Semolina is made from durum wheat, which is a hard variety of wheat known for its high protein and gluten content.

Is semolina gluten-free?

No, semolina contains gluten and is not suitable for those with gluten intolerance or celiac disease.

How can I use semolina in cooking?

Semolina can be used to make pasta, couscous, puddings, and as a thickener for soups and sauces.

What are the health benefits of semolina?

Semolina is rich in carbohydrates, protein, and essential nutrients, providing energy, supporting muscle health, and aiding digestion.
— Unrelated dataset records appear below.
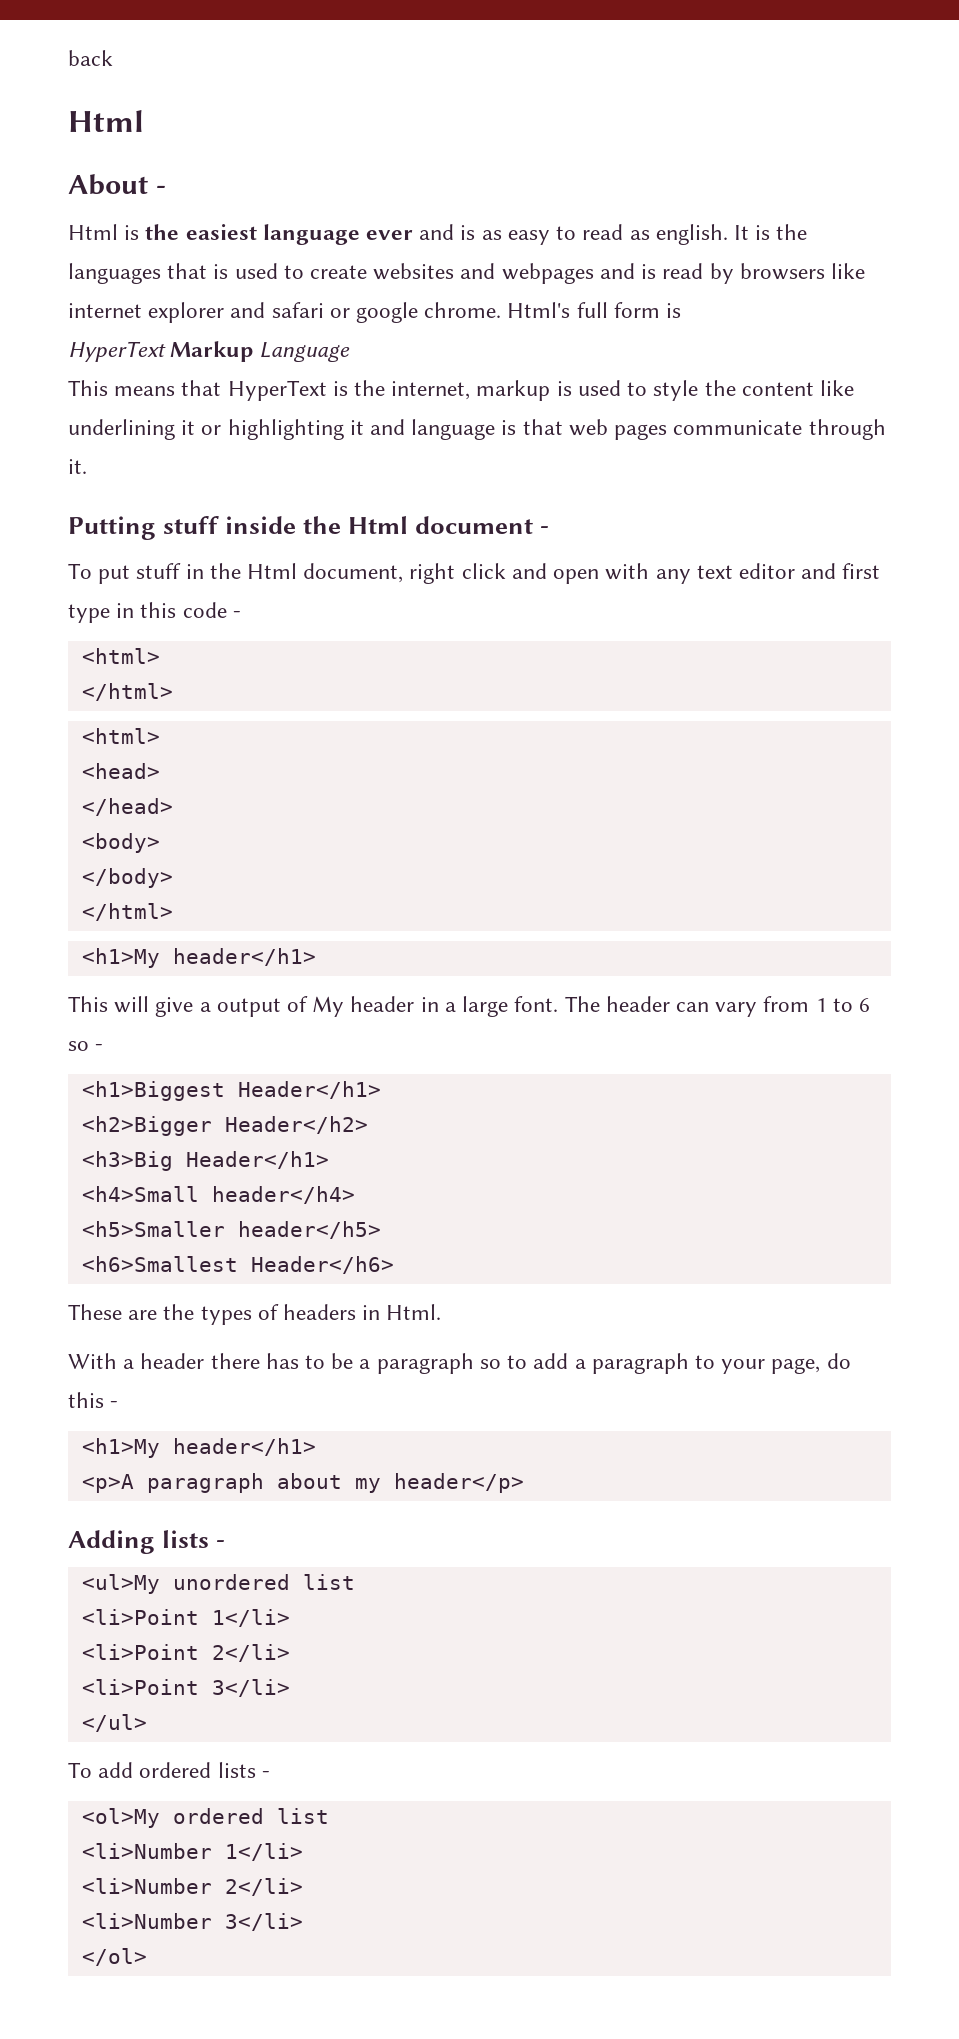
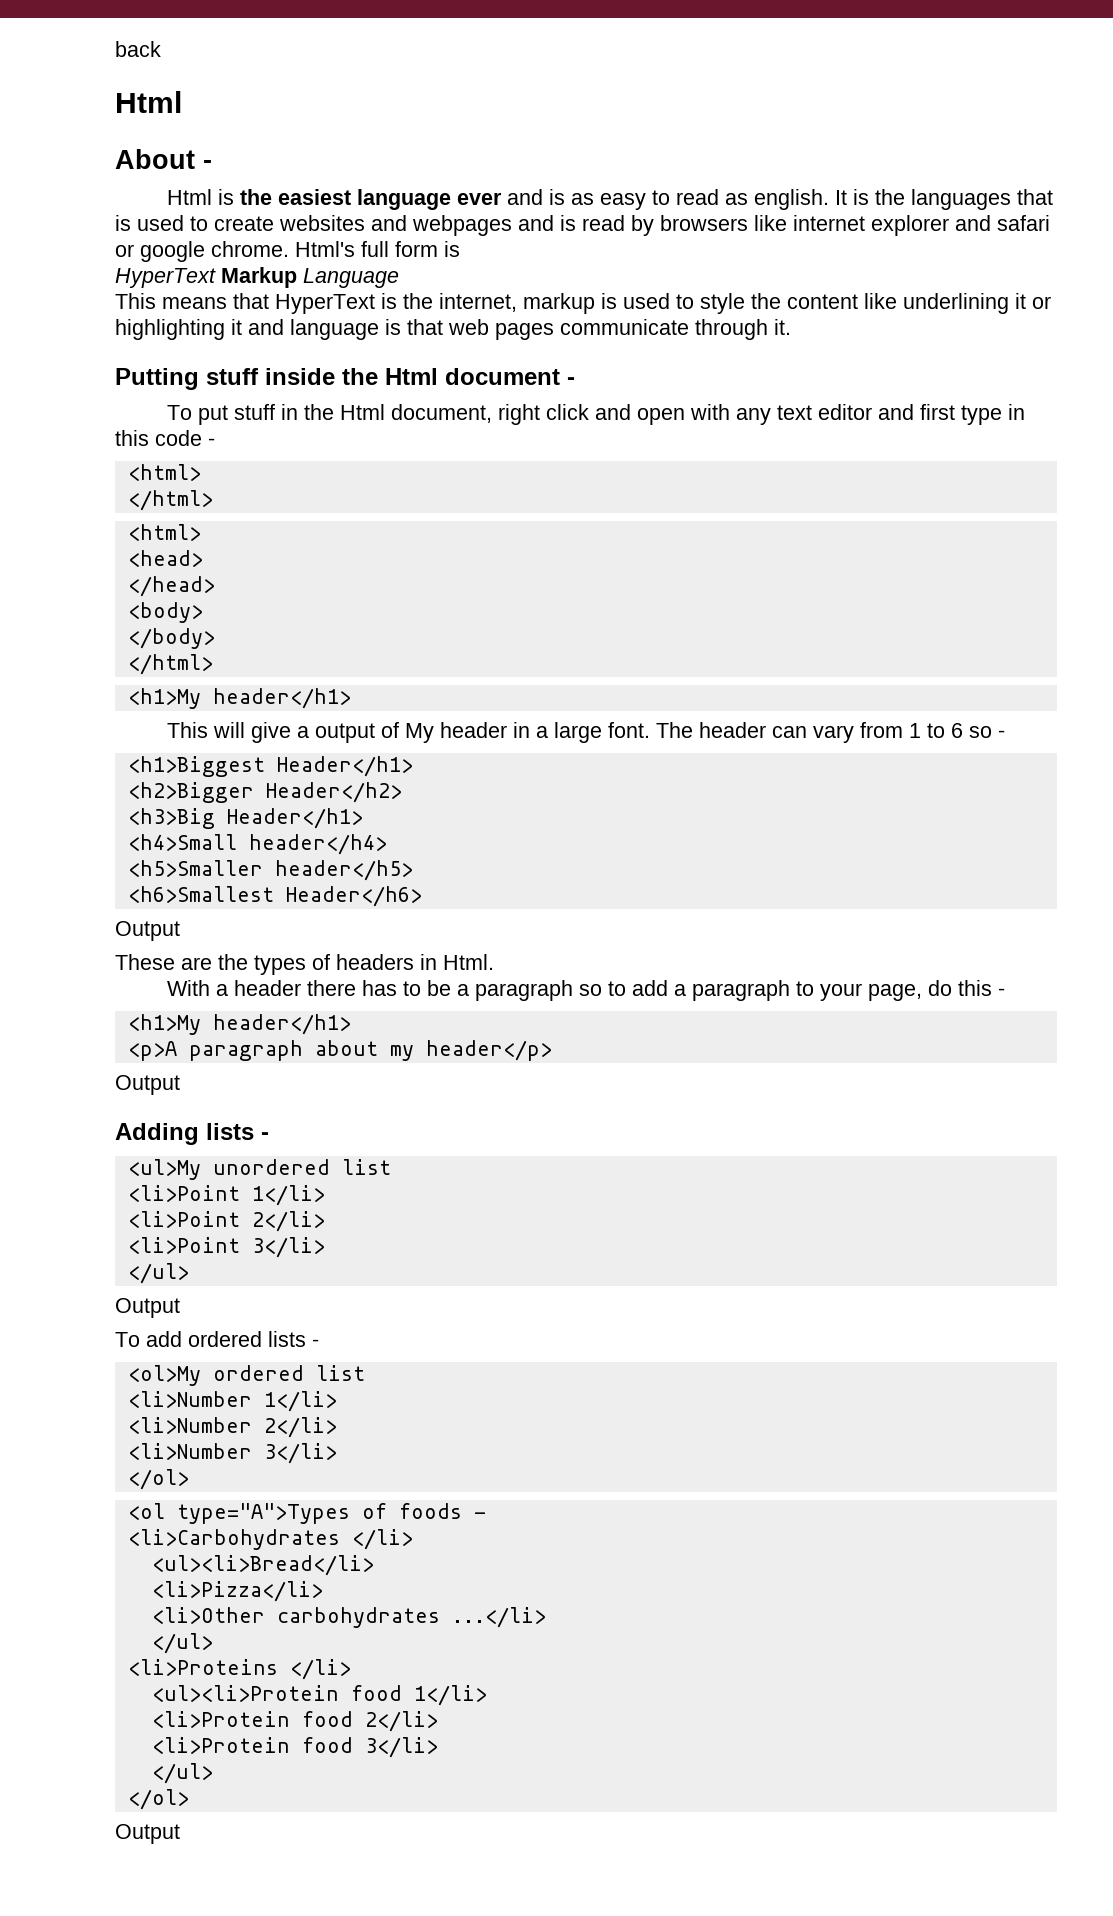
  <h6>Smallest Header</h6>
+ Output
  <p>A paragraph about my header</p>
+ Output
  <li>Point 3</li>
  </ul>
+ Output
+ <ol type="A">Types of foods -
+ <li>Carbohydrates </li>
+ <ul><li>Bread</li>
+ <li>Pizza</li>
+ <li>Other carbohydrates ...</li>
+ </ul>
+ <li>Proteins </li>
+ <ul><li>Protein food 1</li>
+ <li>Protein food 2</li>
+ <li>Protein food 3</li>
+ </ul>
+ </ol>
+ Output

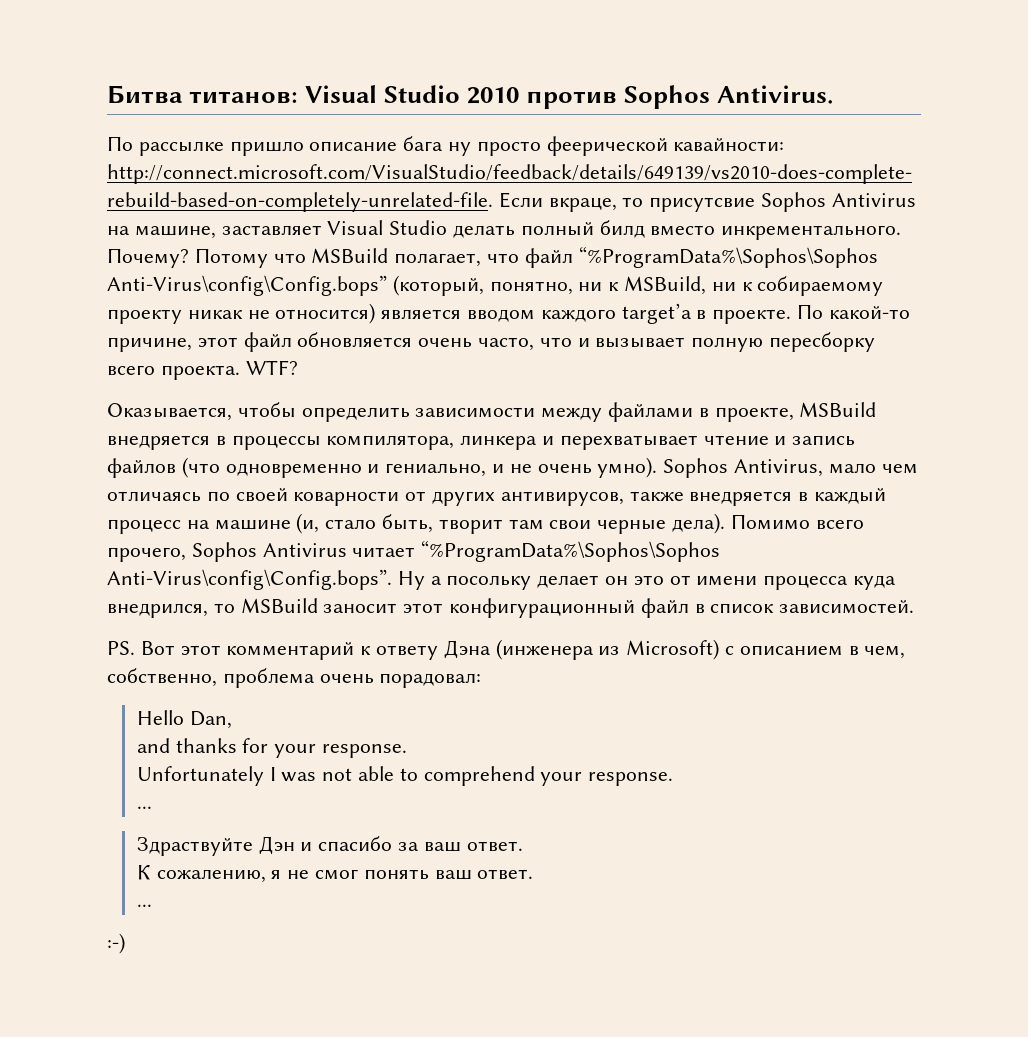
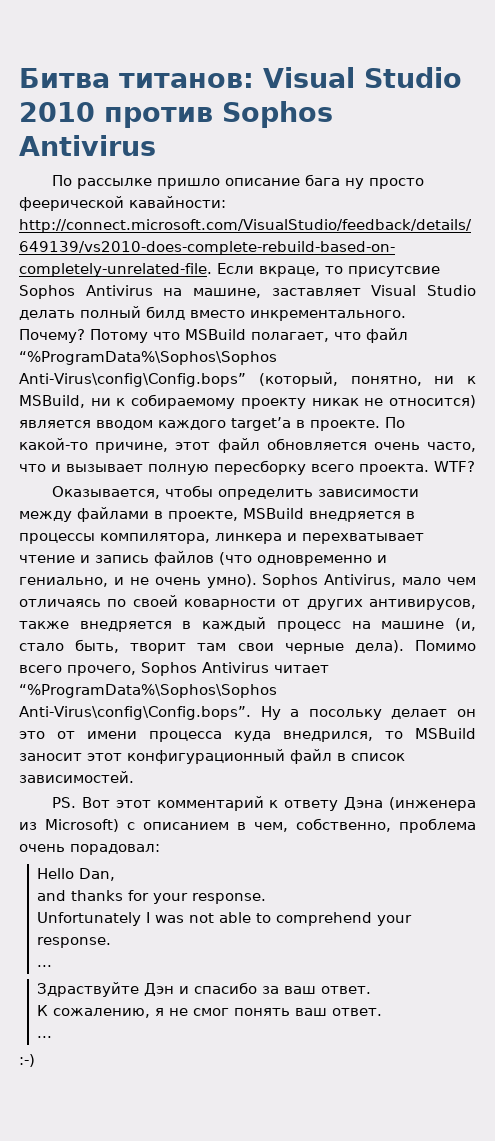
- Битва титанов: Visual Studio 2010 против Sophos Antivirus.
+ Битва титанов: Visual Studio 2010 против Sophos Antivirus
Can semolina be used in baking?

Yes, semolina can be used in baking to add texture and flavor to bread and pastries.

How should I store semolina?

Store semolina in an airtight container in a cool, dry place to maintain its freshness.

Is semolina suitable for weight loss?

In moderation, semolina can be part of a weight loss diet due to its fiber content, which helps with satiety.

What is the glycemic index of semolina?

Semolina has a glycemic index of around 70, which is considered moderate.